Regarding the possible effects of interferon treatment on trigeminal neuralgia in MS patients, there is only one case mentioned in the literature. This patient participated in the OWIMS study (pivotal interferon beta-1a-study) in the lower dose group and trigeminal neuralgia was reported to occur as serious adverse event, but no details of this case were published [7]. Dose dependent aggravation of primary headache, notably migraine, by interferon treatment has been repetitively described in MS patients [3]. Exact mechanisms how interferon treatment may affect headache and pain disorders are unclear. Nakatsuji et al. described an increase of interleukin 6 and TNF-alpha levels following interferon beta administration, which was associated with the development of post-injection headache and arthralgia [8]. Effects of interferon beta on cytokine levels may hence explain the worsening of migraine and the recurrence of trigeminal neuralgia in our patient.
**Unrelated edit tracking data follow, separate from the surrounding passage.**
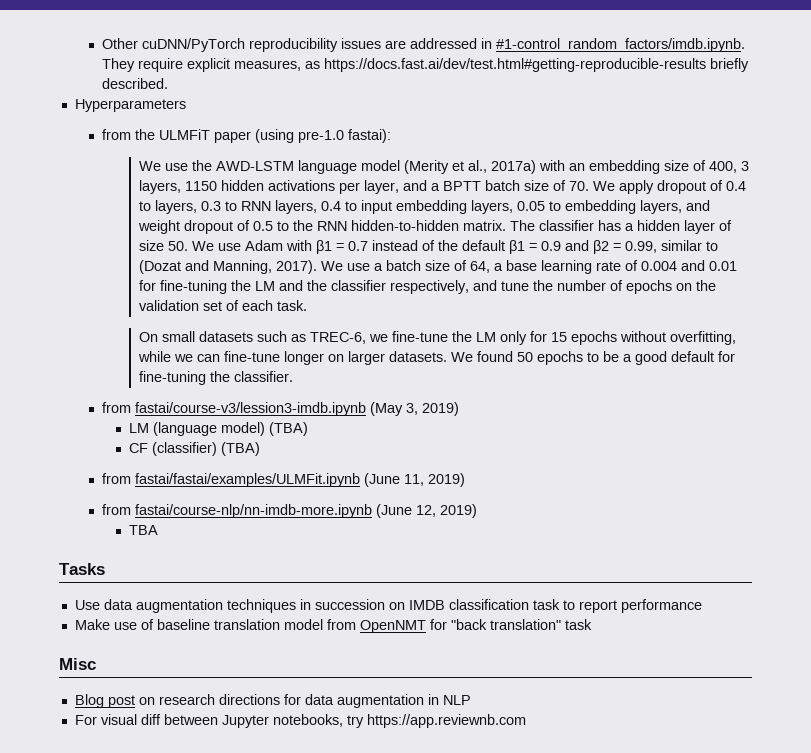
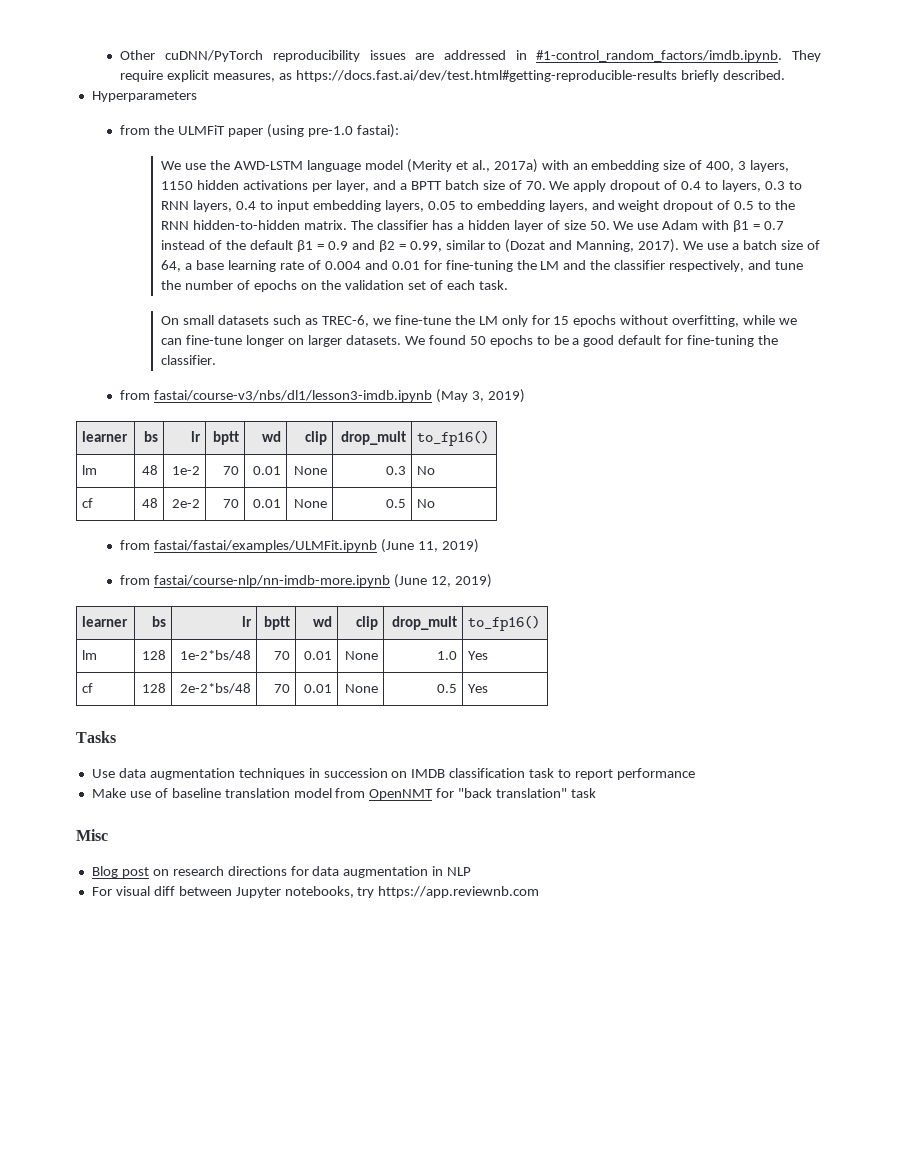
- from fastai/course-v3/lession3-imdb.ipynb (May 3, 2019)
- LM (language model) (TBA)
- CF (classifier) (TBA)
+ from fastai/course-v3/nbs/dl1/lesson3-imdb.ipynb (May 3, 2019)
+ learner | bs | lr | bptt | wd | clip | drop_mult | to_fp16()
+ lm | 48 | 1e-2 | 70 | 0.01 | None | 0.3 | No
+ cf | 48 | 2e-2 | 70 | 0.01 | None | 0.5 | No
  from fastai/course-nlp/nn-imdb-more.ipynb (June 12, 2019)
- TBA
+ learner | bs | lr | bptt | wd | clip | drop_mult | to_fp16()
+ lm | 128 | 1e-2*bs/48 | 70 | 0.01 | None | 1.0 | Yes
+ cf | 128 | 2e-2*bs/48 | 70 | 0.01 | None | 0.5 | Yes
In patients with primary headache, a comparison between interferon and glatiramer acetate treatment showed that in contrast to interferons, glatiramer acetate did not aggravate pre-existing or evoke new-onset headache [9]. To us it seems logical that the results of this study might be applicable to patients with trigeminal neuralgia, too, as our patient had a clear worsening of her symptomatic trigeminal neuralgia with the beginning of interferon beta-1a therapy, when her migraine also worsened. Whether newer MS treatments such as Teriflunomide, Dimethylfumarate or Fingolimod may impact primary or secondary headache disorders is not yet clear.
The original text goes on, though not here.